Renovieren und modernisieren
Wie gelingt das Tapezieren mit Raufaser?

Tapete anbringen leicht gemacht

Für ein optimales Arbeitsergebnis wird eine Malerbürste, oder aus Quast genannt, benötigt. Foto: Symbolbild
Für ein optimales Arbeitsergebnis wird eine Malerbürste, oder aus Quast genannt, benötigt. Foto: Symbolbild

lps/Str. Raufaser-Tapete ist pflegeleicht und nicht schwer zu befestigen. Bevor es richtig losgehen kann, muss der Materialbedarf großzügig berechnet werden. Der Raum wird in Höhe und Breite abgemessen. Dementsprechend kann zuzüglich des Verschnitts die Menge der Tapete berechnet werden.

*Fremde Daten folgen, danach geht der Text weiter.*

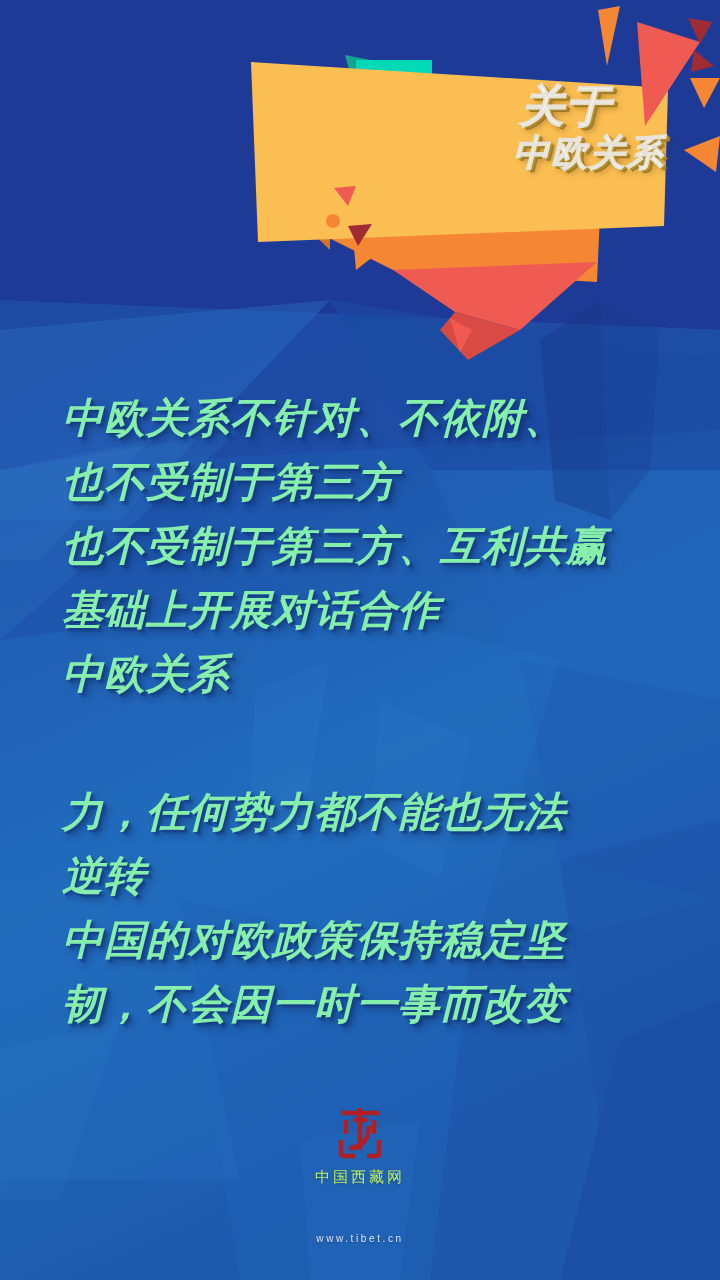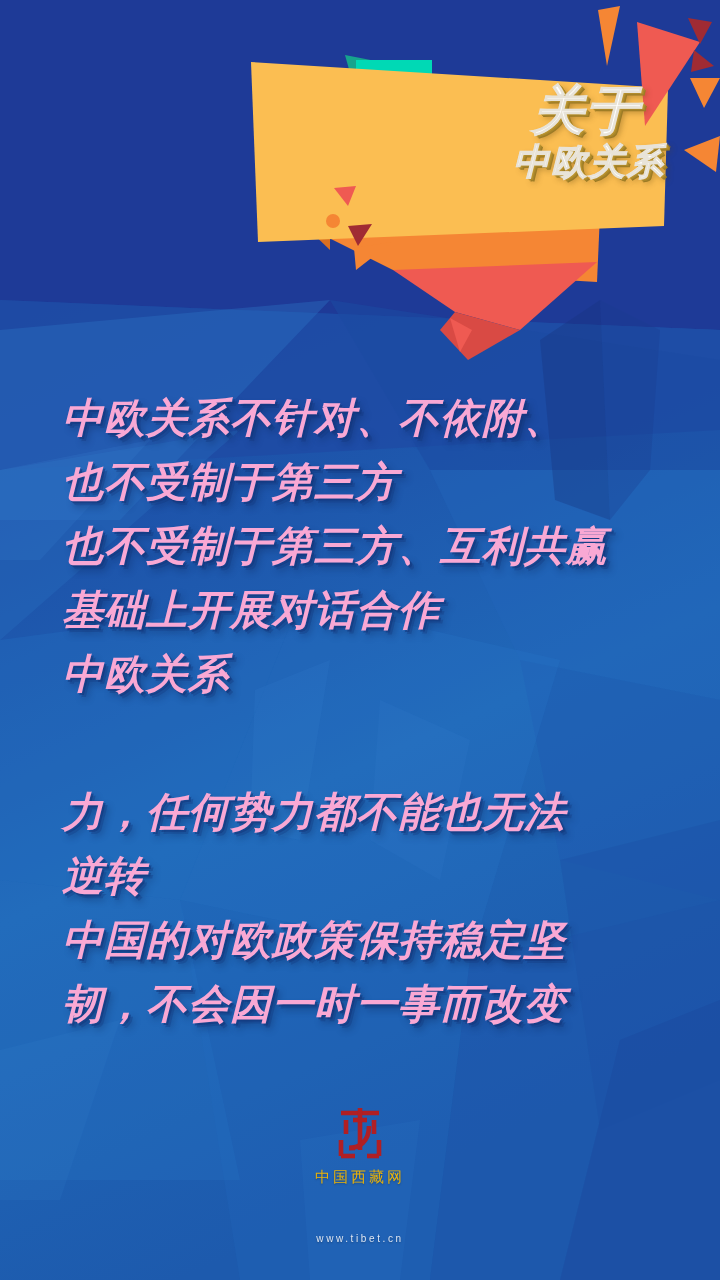--- a/index.html
+++ b/index.html
@@ -33,7 +33,7 @@
       5px 4px 6px rgba(90,62,12,.45);
     -webkit-text-stroke:1px #e8e3d8;
   }
-  .banner-title .tline.l1{margin-left:34px;font-size:52px;}
+  .banner-title .tline.l1{margin-left:22px;font-size:44px;}
   .banner-title .tline.l2{margin-left:15px;font-size:36px;}
 
   

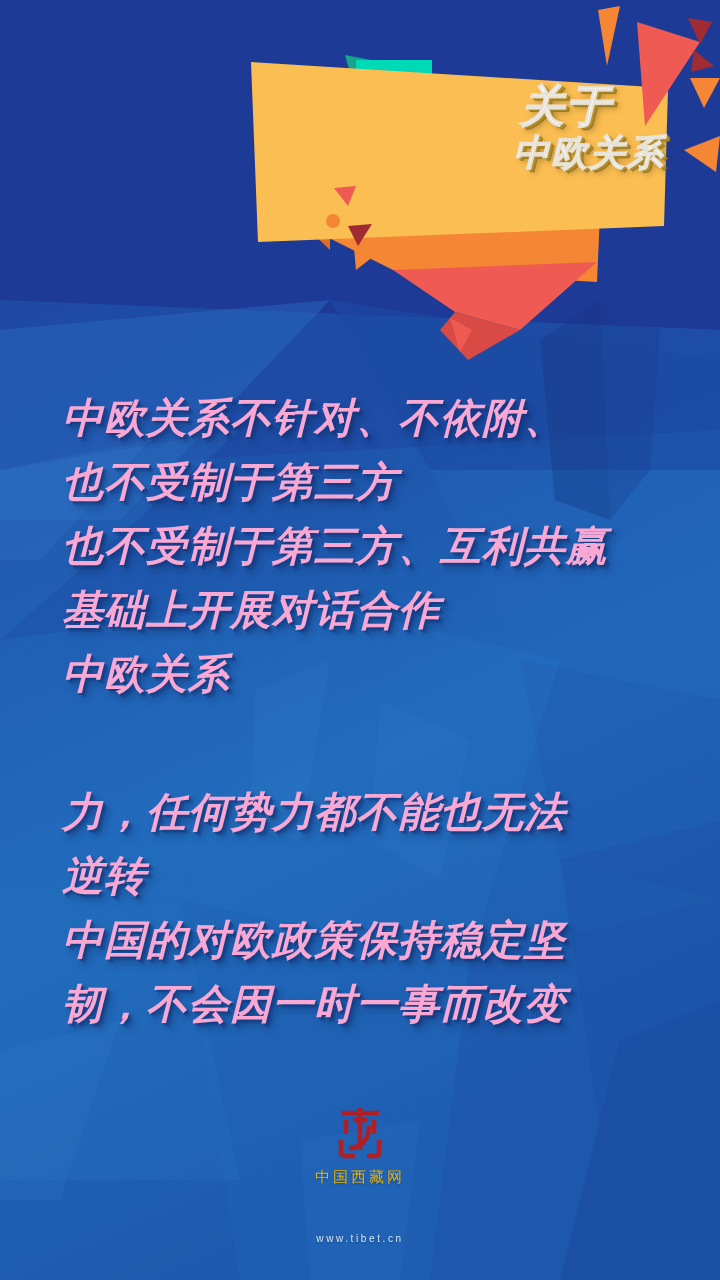--- a/index.html
+++ b/index.html
@@ -44,7 +44,7 @@
   .para + .para{margin-top:74px;}
   .line{
     font-size:41px;line-height:64px;
-    font-weight:bold;font-style:italic;color:#f9a8d4;
+    font-weight:bold;font-style:italic;color:#86efac;
     letter-spacing:1px;white-space:nowrap;
     text-shadow:
       2px 2px 0 rgba(18,52,122,.55),

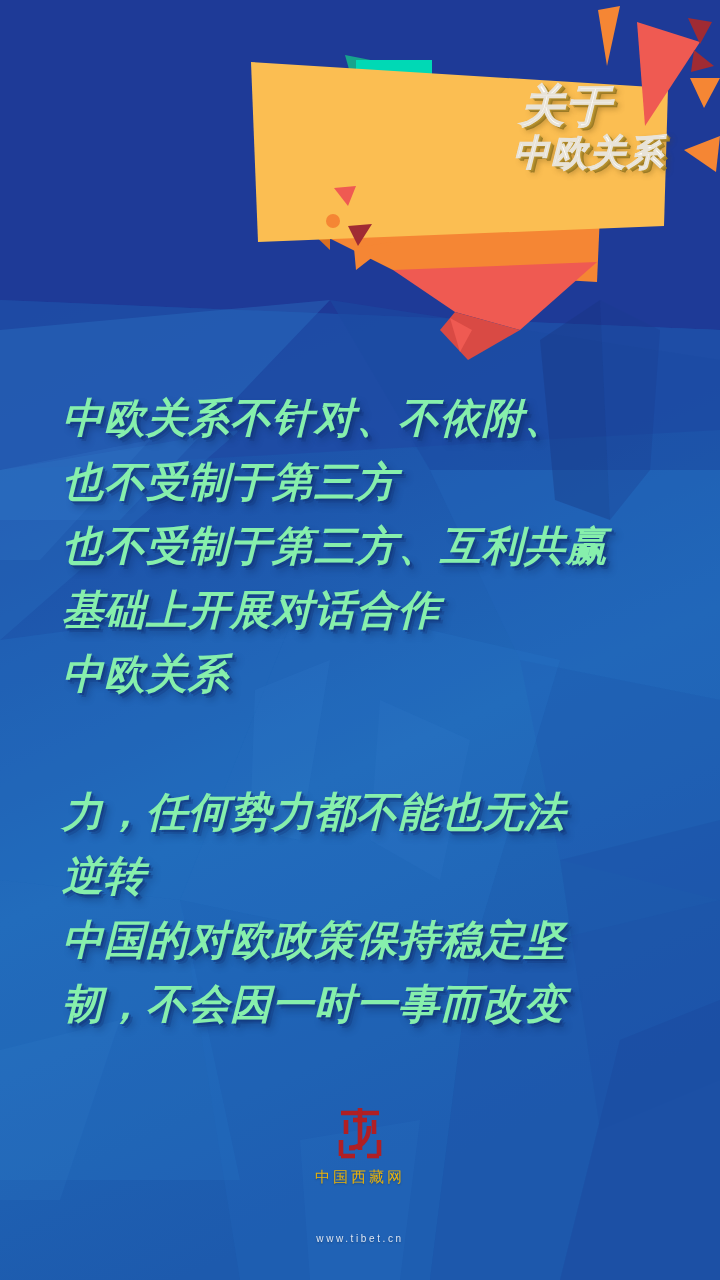--- a/index.html
+++ b/index.html
@@ -59,7 +59,7 @@
   }
   .logo-mark{display:block;margin:0 auto 7px;}
   .logo-name{
-    font-size:15px;color:#eab308;letter-spacing:3px;
+    font-size:15px;color:#bef264;letter-spacing:3px;
     font-weight:normal;line-height:1.1;margin-bottom:4px;
     text-shadow:0 1px 2px rgba(0,0,0,.28);
   }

Die wohl lästigste Aufgabe vor dem Tapezieren ist das Ablösen der alten Tapete. Dafür muss ausreichend Zeit eingeplant werden. Wenn der Untergrund der Wand keine großen Mängel aufweist, kann es direkt losgehen. Sind allerdings Unebenheiten oder gravierende Stellen sichtbar, sollten diese zuvor ausgebessert werden. Das geht zum einen mit einer Grundierung oder zum anderen, indem die Wand verputzt bzw. die einzelnen Stellen verspachtelt werden. Neben der Vorbereitung des Kleisters und den Zuschnitten für die jeweiligen Bahnen können die notwendigen Materialien bereitgelegt werden. Dazu gehören der Tapeziertisch, die Malerbürste und eine Wasserwaage. Am besten wird zu zweit gearbeitet, sodass jemand einen Blick auf einen festen Stand der Leiter hat. Die Tapete wird dann von oben beginnend nach unten geklebt. Überschüssige Kleisterflüssigkeit kann problemlos mit einem Tuch beseitigt werden. Eine möglichst präzise Arbeit mit der Malerbürste verhindert etwaige Luftblasen. Überstehende Reste an beispielsweise Steckdosen und Fenstern können mit einem Cuttermesser entfernt werden.